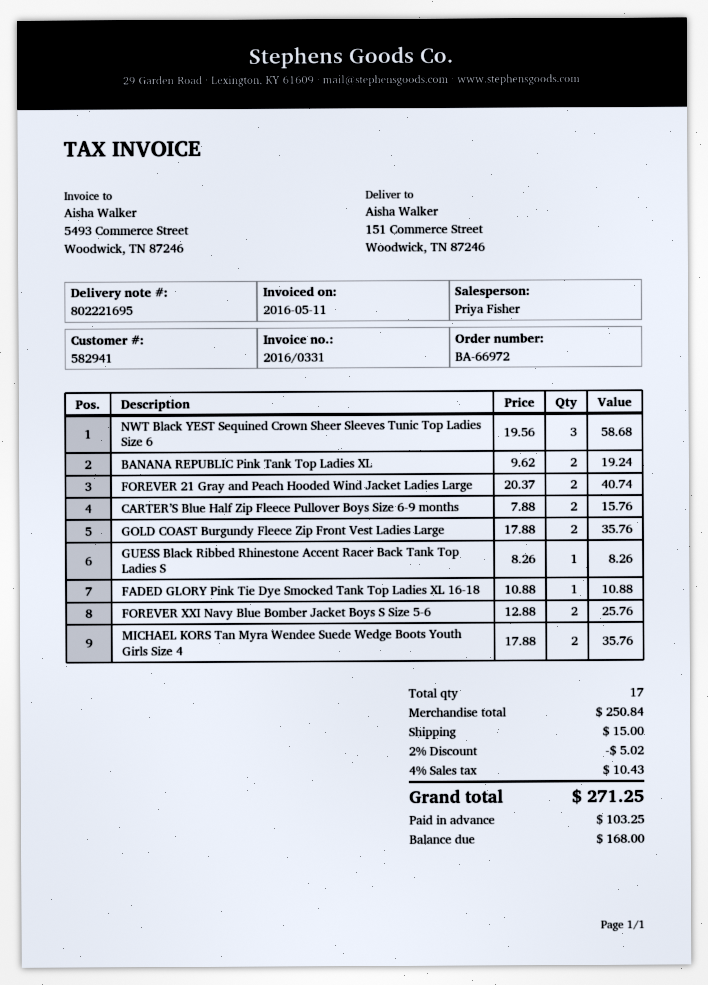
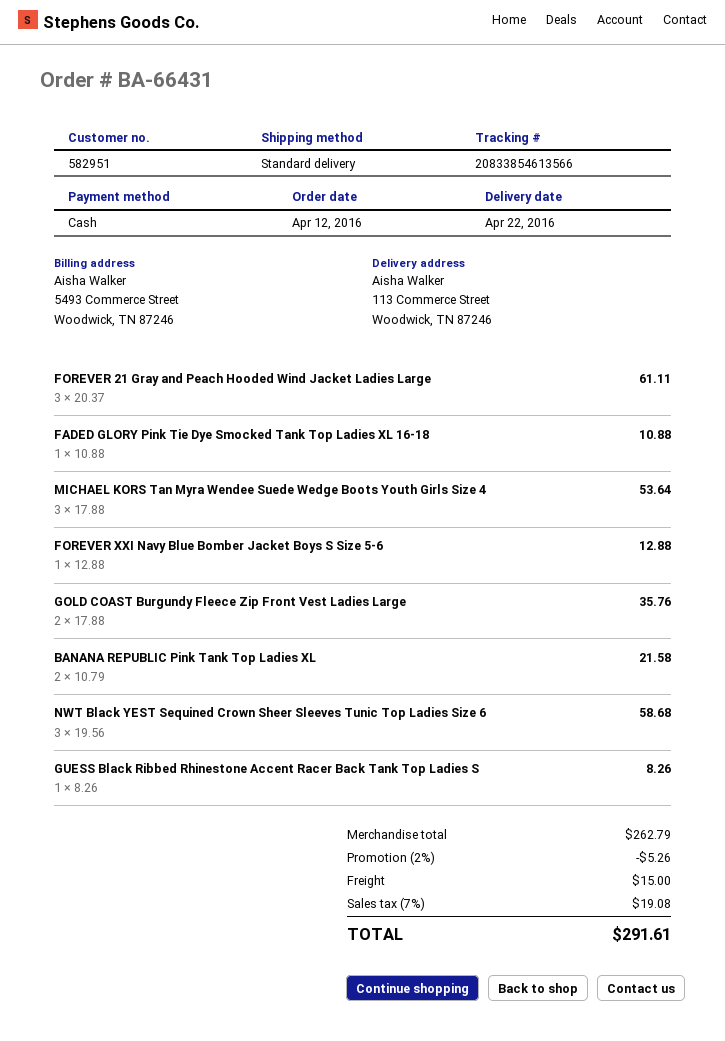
order number: BA-66972 -> BA-66431
customer number: 582941 -> 582951
ship to: 151 Commerce Street, Woodwick, TN 87246 -> 113 Commerce Street, Woodwick, TN 87246
BANANA REPUBLIC Pink Tank Top Ladies XL: 2 x 9.62 = 19.24 -> 2 x 10.79 = 21.58
FOREVER 21 Gray and Peach Hooded Wind Jacket Ladies Large: 2 x 20.37 = 40.74 -> 3 x 20.37 = 61.11
CARTER’S Blue Half Zip Fleece Pullover Boys Size 6-9 months: 2 x 7.88 = 15.76 -> none
FOREVER XXI Navy Blue Bomber Jacket Boys S Size 5-6: 2 x 12.88 = 25.76 -> 1 x 12.88 = 12.88
MICHAEL KORS Tan Myra Wendee Suede Wedge Boots Youth Girls Size 4: 2 x 17.88 = 35.76 -> 3 x 17.88 = 53.64
subtotal: 250.84 -> 262.79
discount: 2% = 5.02 -> 2% = 5.26
tax: 4% = 10.43 -> 7% = 19.08
total: 271.25 -> 291.61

▸ Directions for this task: Everything from the line containing "customer number: 582941 -> 582951" to the bottom of the listing is to be set down exactly; leave out all other lines.

▸ Problem solution:
customer number: 582941 -> 582951
ship to: 151 Commerce Street, Woodwick, TN 87246 -> 113 Commerce Street, Woodwick, TN 87246
BANANA REPUBLIC Pink Tank Top Ladies XL: 2 x 9.62 = 19.24 -> 2 x 10.79 = 21.58
FOREVER 21 Gray and Peach Hooded Wind Jacket Ladies Large: 2 x 20.37 = 40.74 -> 3 x 20.37 = 61.11
CARTER’S Blue Half Zip Fleece Pullover Boys Size 6-9 months: 2 x 7.88 = 15.76 -> none
FOREVER XXI Navy Blue Bomber Jacket Boys S Size 5-6: 2 x 12.88 = 25.76 -> 1 x 12.88 = 12.88
MICHAEL KORS Tan Myra Wendee Suede Wedge Boots Youth Girls Size 4: 2 x 17.88 = 35.76 -> 3 x 17.88 = 53.64
subtotal: 250.84 -> 262.79
discount: 2% = 5.02 -> 2% = 5.26
tax: 4% = 10.43 -> 7% = 19.08
total: 271.25 -> 291.61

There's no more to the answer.